*** Extracted entries Section Begins ***

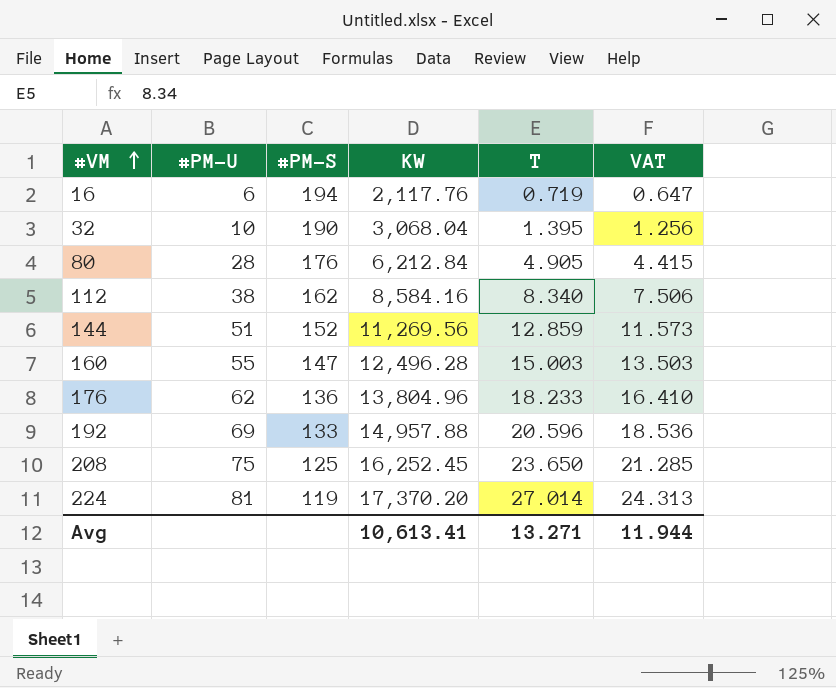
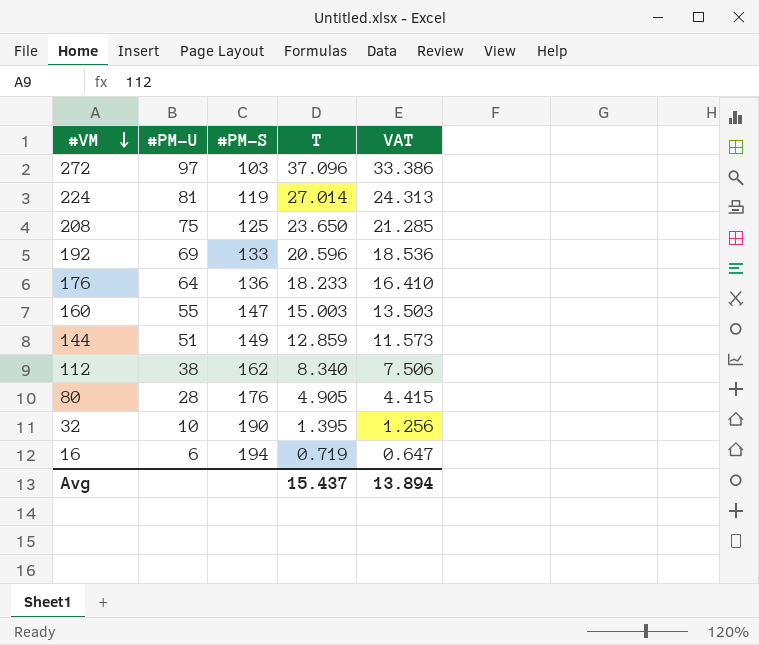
row order: #VM ascending -> #VM descending
column KW | position: 4 -> none
row 272: none -> 97 | 103 | 37.096 | 33.386
176 | #PM-U: 62 -> 64
144 | #PM-S: 152 -> 149
Avg | T: 13.271 -> 15.437
Avg | VAT: 11.944 -> 13.894

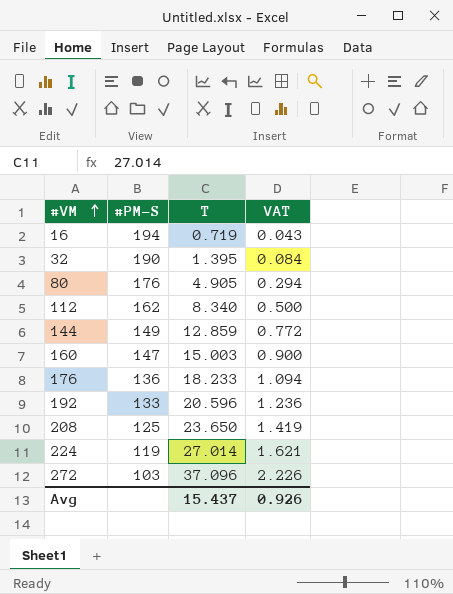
row order: #VM descending -> #VM ascending
column #PM-U | position: 2 -> none
column VAT | formula: [T] * 0.9 -> [T] * 0.06
Avg | VAT: 13.894 -> 0.926

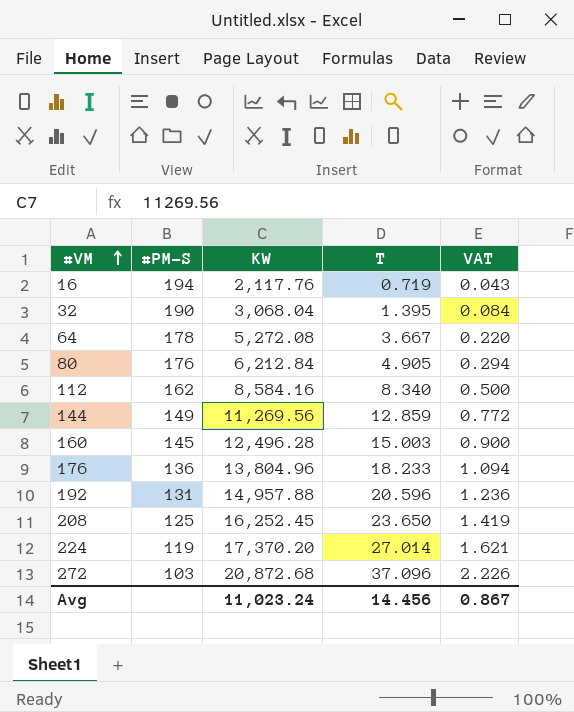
column KW | position: none -> 3
row 64: none -> 178 | 5,272.08 | 3.667 | 0.220
160 | #PM-S: 147 -> 145
192 | #PM-S: 133 -> 131
Avg | T: 15.437 -> 14.456
Avg | VAT: 0.926 -> 0.867

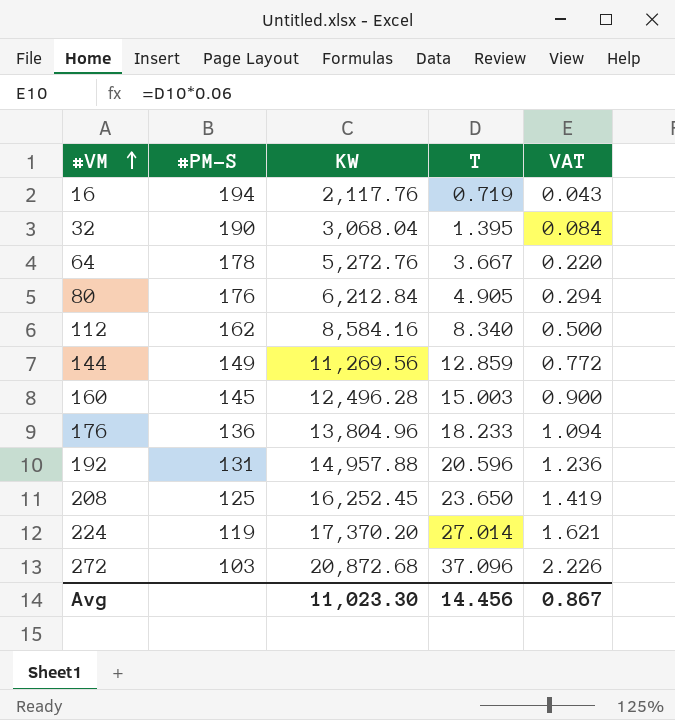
64 | KW: 5,272.08 -> 5,272.76
Avg | KW: 11,023.24 -> 11,023.30

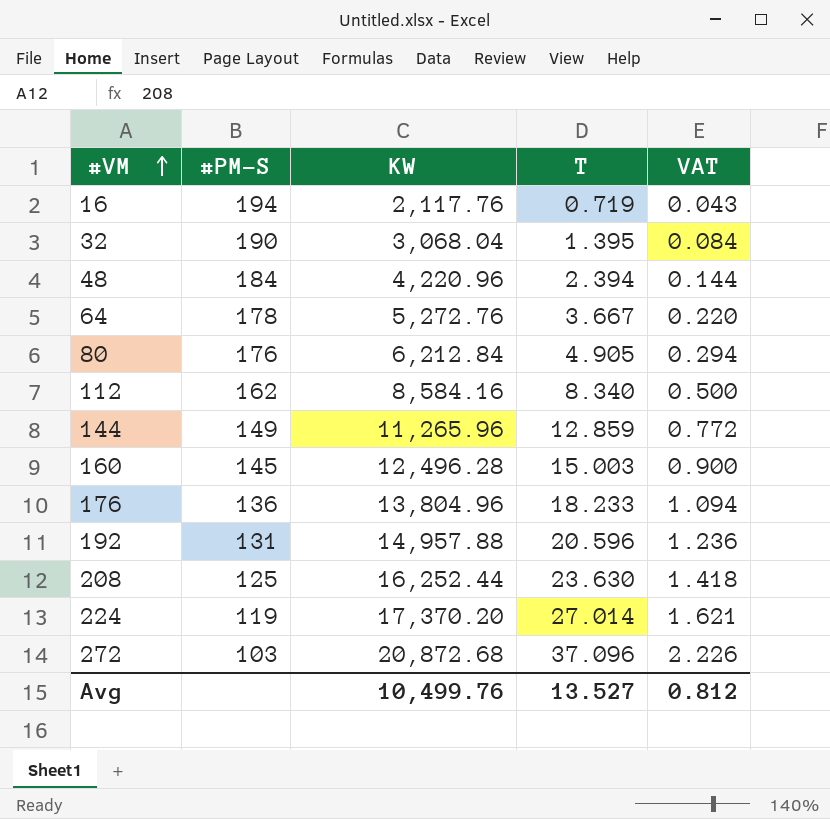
row 48: none -> 184 | 4,220.96 | 2.394 | 0.144
144 | KW: 11,269.56 -> 11,265.96
208 | KW: 16,252.45 -> 16,252.44
208 | T: 23.650 -> 23.630
208 | VAT: 1.419 -> 1.418
Avg | KW: 11,023.30 -> 10,499.76
Avg | T: 14.456 -> 13.527
Avg | VAT: 0.867 -> 0.812

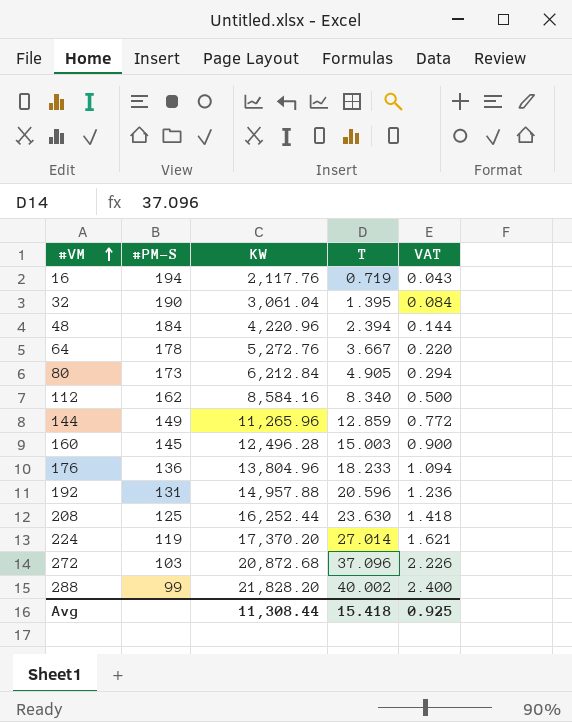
32 | KW: 3,068.04 -> 3,061.04
80 | #PM-S: 176 -> 173
row 288: none -> 99 | 21,828.20 | 40.002 | 2.400
Avg | KW: 10,499.76 -> 11,308.44
Avg | T: 13.527 -> 15.418
Avg | VAT: 0.812 -> 0.925

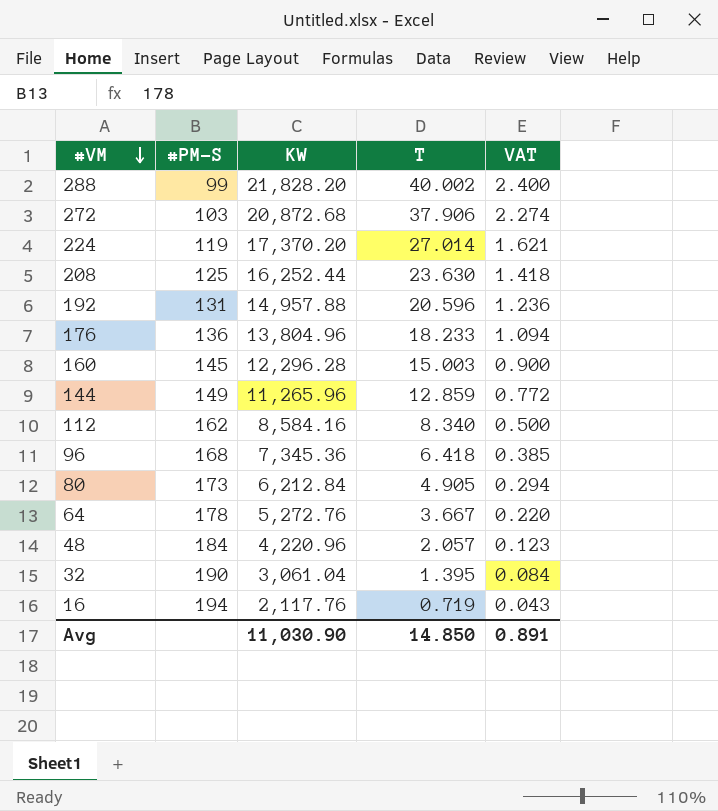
row order: #VM ascending -> #VM descending
272 | T: 37.096 -> 37.906
272 | VAT: 2.226 -> 2.274
160 | KW: 12,496.28 -> 12,296.28
row 96: none -> 168 | 7,345.36 | 6.418 | 0.385
48 | T: 2.394 -> 2.057
48 | VAT: 0.144 -> 0.123
Avg | KW: 11,308.44 -> 11,030.90
Avg | T: 15.418 -> 14.850
Avg | VAT: 0.925 -> 0.891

*** Extracted entries Section Ends ***

Problem statement – In the listing above, find the line containing "160 | #PM-S: 147 -> 145" and the line containing "160 | KW: 12,496.28 -> 12,296.28", then write out both of them and every line between, exactly, with no pictures.

Solution –
160 | #PM-S: 147 -> 145
192 | #PM-S: 133 -> 131
Avg | T: 15.437 -> 14.456
Avg | VAT: 0.926 -> 0.867

64 | KW: 5,272.08 -> 5,272.76
Avg | KW: 11,023.24 -> 11,023.30

row 48: none -> 184 | 4,220.96 | 2.394 | 0.144
144 | KW: 11,269.56 -> 11,265.96
208 | KW: 16,252.45 -> 16,252.44
208 | T: 23.650 -> 23.630
208 | VAT: 1.419 -> 1.418
Avg | KW: 11,023.30 -> 10,499.76
Avg | T: 14.456 -> 13.527
Avg | VAT: 0.867 -> 0.812

32 | KW: 3,068.04 -> 3,061.04
80 | #PM-S: 176 -> 173
row 288: none -> 99 | 21,828.20 | 40.002 | 2.400
Avg | KW: 10,499.76 -> 11,308.44
Avg | T: 13.527 -> 15.418
Avg | VAT: 0.812 -> 0.925

row order: #VM ascending -> #VM descending
272 | T: 37.096 -> 37.906
272 | VAT: 2.226 -> 2.274
160 | KW: 12,496.28 -> 12,296.28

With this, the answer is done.